LKBH Makassar Anggap Kapolsek Tinggimoncong Lamban Tangani Laporan Kekerasan

Kibar News
8/07/2020


KibarNews.id- LKBH Makassar (Lembaga Konsultasi dan Bantuan Hukum Makassar) menganggap Kapolsek Tinggimoncong harus lebih serius tangani laporan kekerasan di depan umum berdasarkan laporan polisi nomor : LP.B/24/VII/2020/SPKT tertanggal 23 Juli 2020 yang dilaporkan oleh Herlina, istri dari Ansar yang jadi tahanan Polsek Tinggimoncong.

"Laporan yang dibuat Herlina itu sudah ada pembanding, yakni laporan Endang yang mengakibatkan ditahannya suami Herlina, Ansar bersama Risal dan Risaldi yang begitu cepat ditangani," ungkap Andi Mahardika, Manager Penanganan Kasus LKBH Makassar, Kamis, 6/8/2020 di Polsek Tinggimoncong, Gowa. Kamis (23/8/2020) Malino.

Fakta yang ditemukan, dalam laporan Endang yang menjadi lawan tanding saat perkelahian di depan SPBU Malino begitu cepat penanganannya.

"Laporan Endang, tanpa surat pemanggilan sudah langsung panggil langsung terlapor, beda dengan laporan klien kami, menyodorkan langsung 2 saksi sekaligus agar Kapolsek gerak cepat memanggil terlapor Endang," tutur Muhammad Sirul Haq, Direktur LKBH Makassar.
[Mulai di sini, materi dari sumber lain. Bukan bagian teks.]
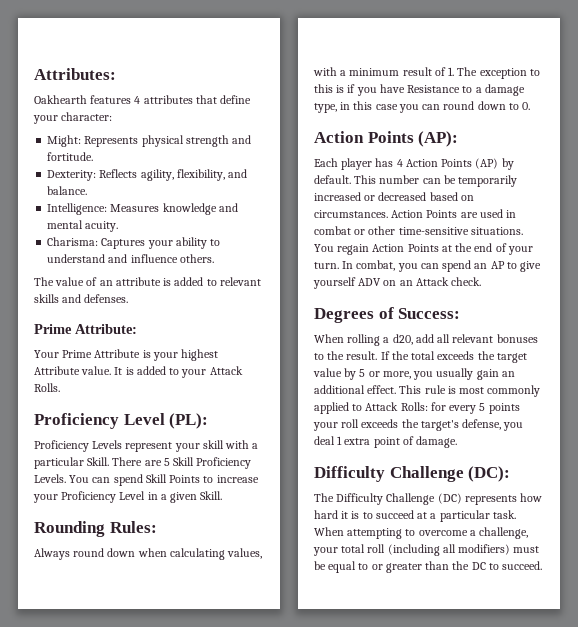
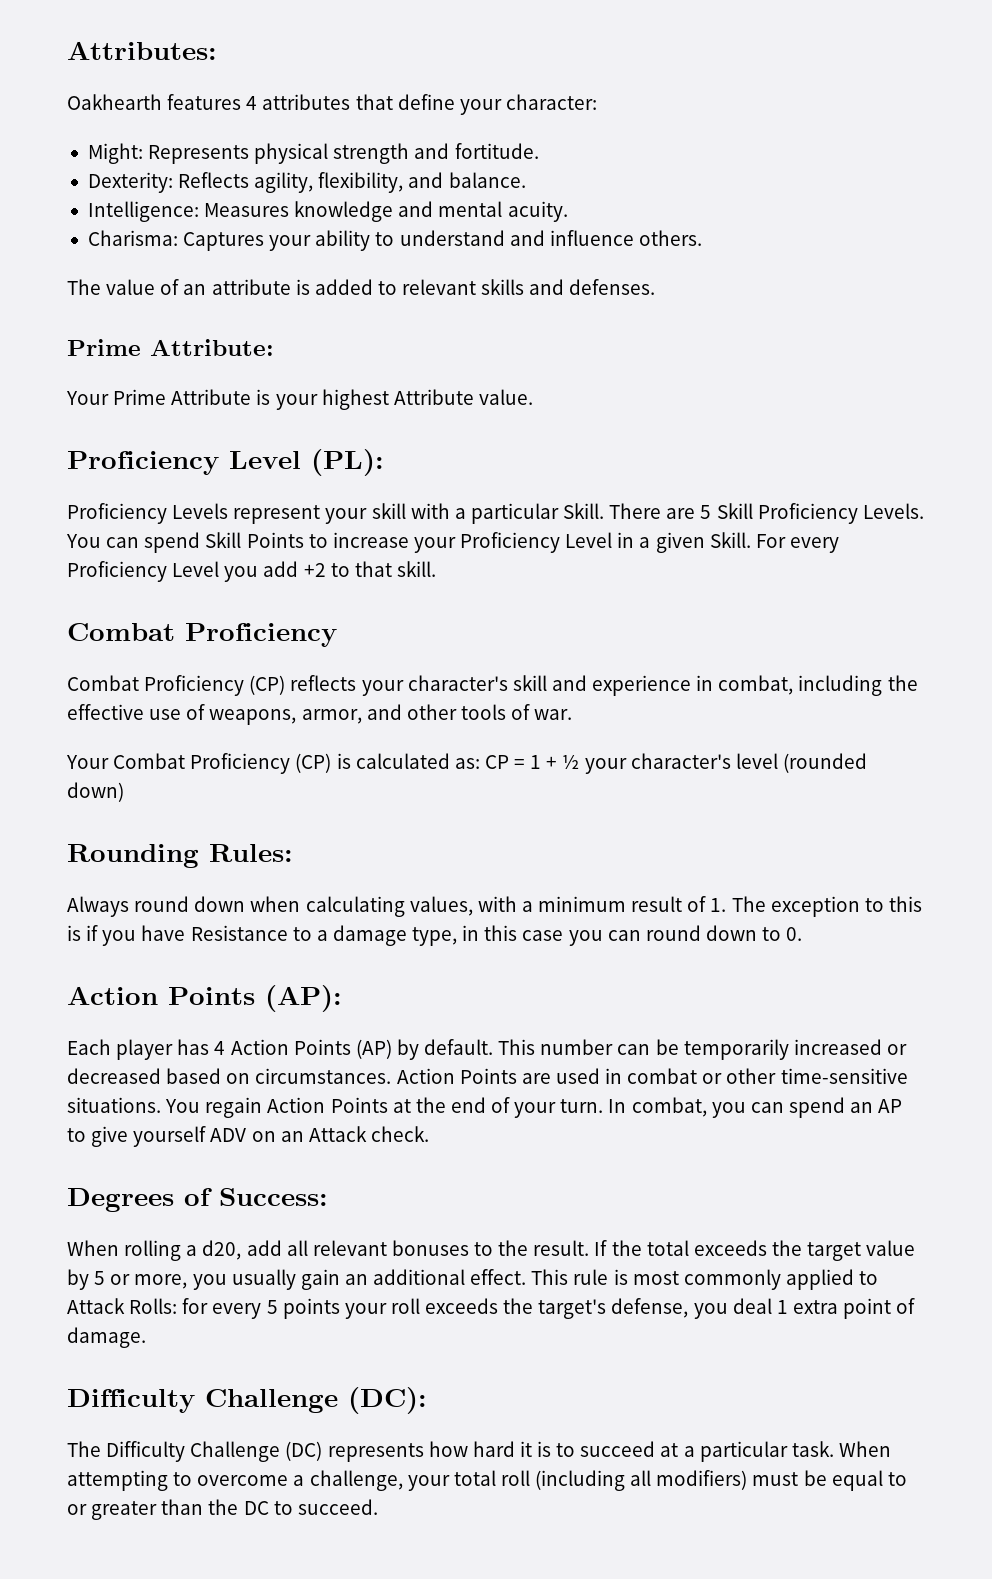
- It is added to your Attack Rolls.
+ For every Proficiency Level you add +2 to that skill.
+ Combat Proficiency
+ Combat Proficiency (CP) reflects your character's skill and experience in combat, including the effective use of weapons, armor, and other tools of war.
+ Your Combat Proficiency (CP) is calculated as: CP = 1 + ½ your character's level (rounded down)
Kronologis yang terjadi singkatnya antara kelompok Ansar, Risal dan Risaldi terjadi lawan tanding dengan kelompok Endang, Nawir dan Rendi didepan SPBU, yang sebelumnya mereka menenggak ballo bersama, tapi terjadi perpecahan dan perkelahian diantara mereka.
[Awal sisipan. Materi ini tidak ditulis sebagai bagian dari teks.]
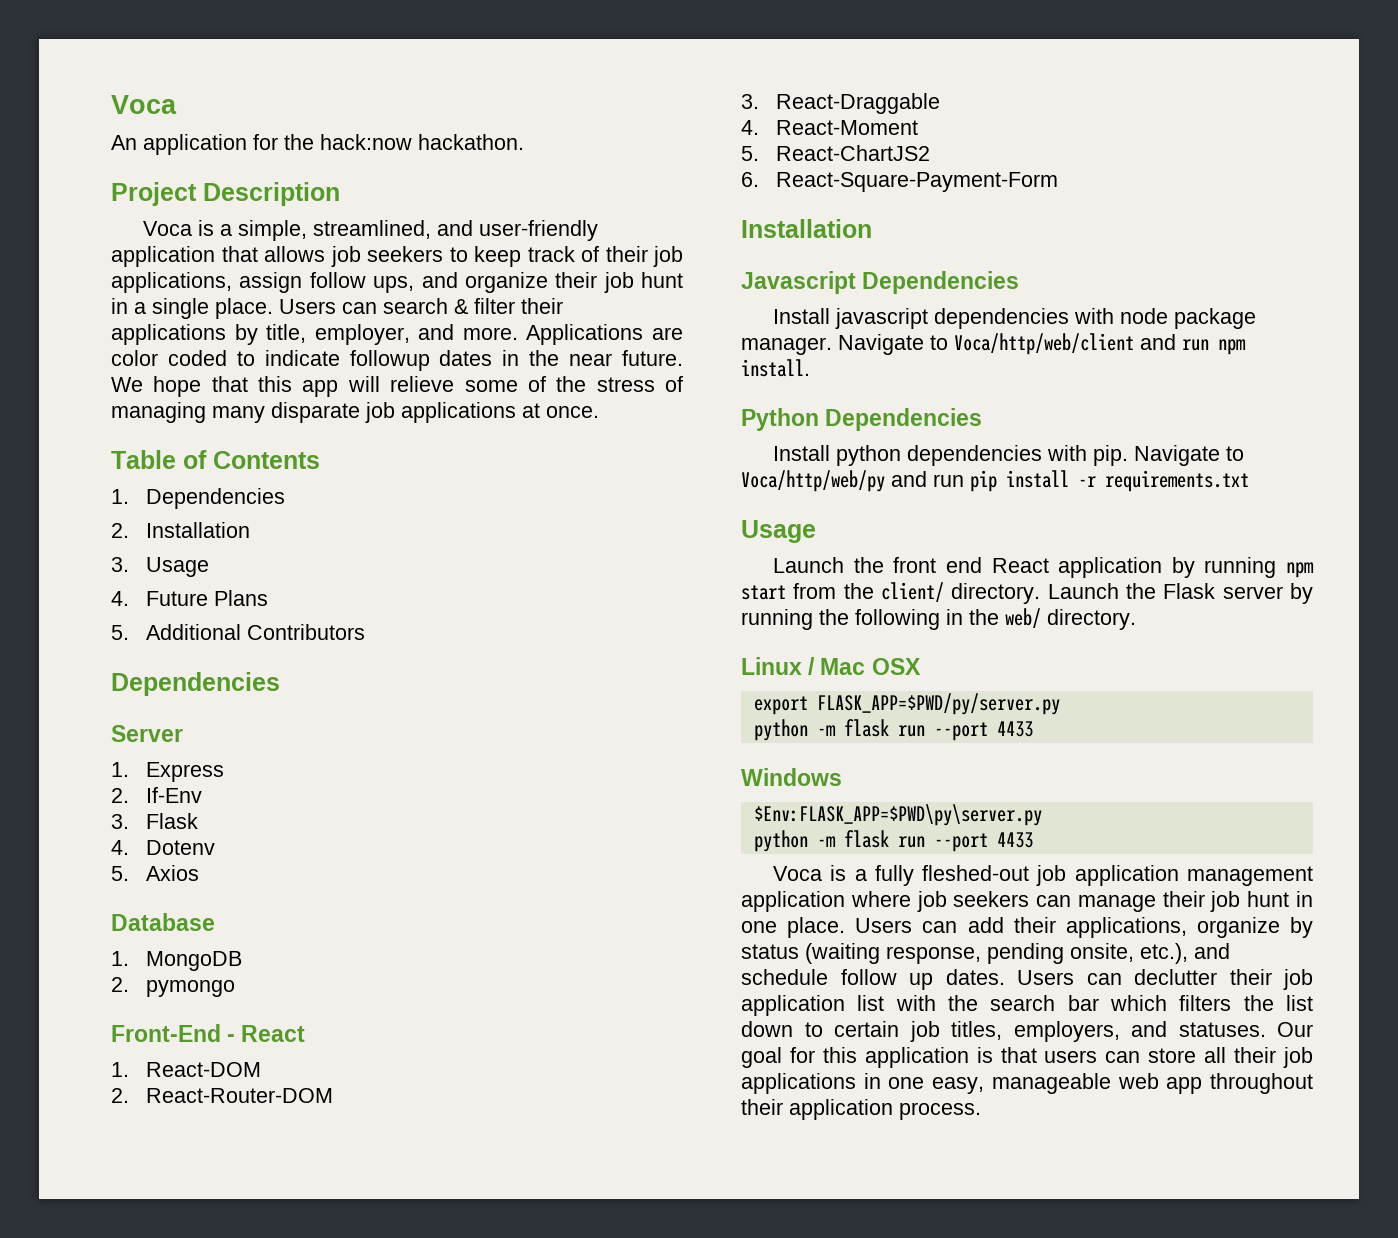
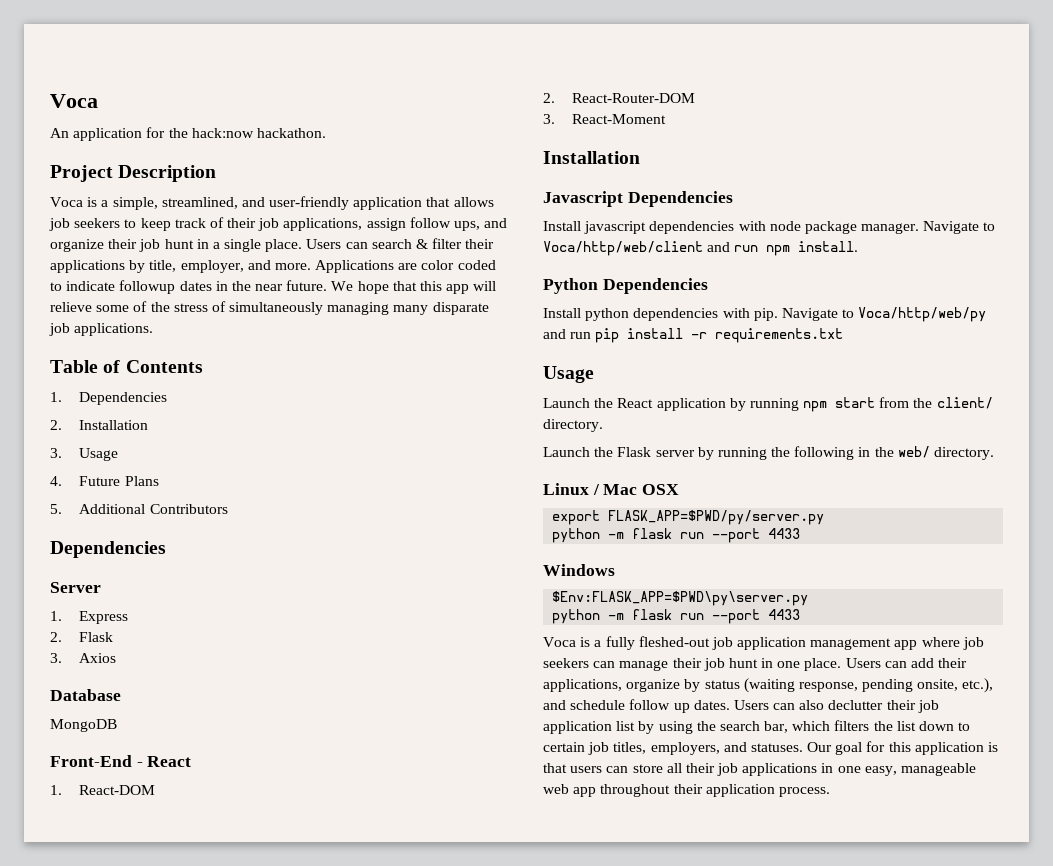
- We hope that this app will relieve some of the stress of managing many disparate job applications at once.
+ We hope that this app will relieve some of the stress of simultaneously managing many disparate job applications.
- 2. If-Env
- 3. Flask
+ 2. Flask
- 4. Dotenv
- 5. Axios
+ 3. Axios
- 1. MongoDB
+ MongoDB
- 2. pymongo
- 3. React-Draggable
- 4. React-Moment
+ 3. React-Moment
- 5. React-ChartJS2
- 6. React-Square-Payment-Form
- Launch the front end React application by running npm start from the client/ directory. Launch the Flask server by running the following in the web/ directory.
+ Launch the React application by running npm start from the client/ directory.
+ Launch the Flask server by running the following in the web/ directory.
- Voca is a fully fleshed-out job application management application where job seekers can manage their job hunt in one place.
+ Voca is a fully fleshed-out job application management app where job seekers can manage their job hunt in one place.
- Users can declutter their job application list with the search bar which filters the list down to certain job titles, employers, and statuses.
+ Users can also declutter their job application list by using the search bar, which filters the list down to certain job titles, employers, and statuses.

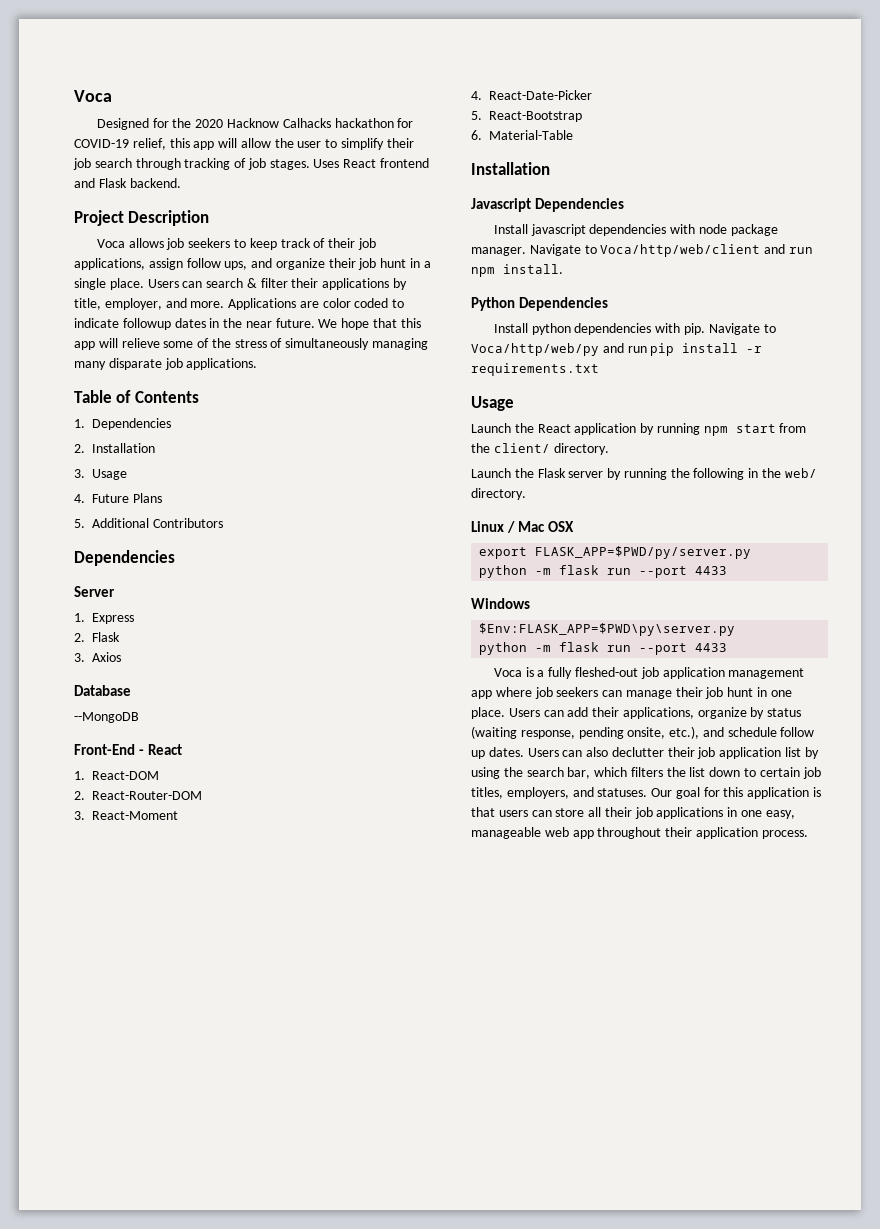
- An application for the hack:now hackathon.
+ Designed for the 2020 Hacknow Calhacks hackathon for COVID-19 relief, this app will allow the user to simplify their job search through tracking of job stages. Uses React frontend and Flask backend.
  Project Description
- Voca is a simple, streamlined, and user-friendly application that allows job seekers to keep track of their job applications, assign follow ups, and organize their job hunt in a single place.
+ Voca allows job seekers to keep track of their job applications, assign follow ups, and organize their job hunt in a single place.
- MongoDB
+ --MongoDB
+ 4. React-Date-Picker
+ 5. React-Bootstrap
+ 6. Material-Table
Hasil dari perkelahian, kubu Ansar CS sudah ditahan tapi kubu Endang masih bebas berkeliaran. "Disinilah kami butuh profesionalisme dan keadilan bersama di masyarakat agar tidak terlihat hukum berjalan timpang sebelah karena adanya pihak tertentu yang membuat Kapolsek berat sebelah,' tambah Andi Mahardika.(Udhin).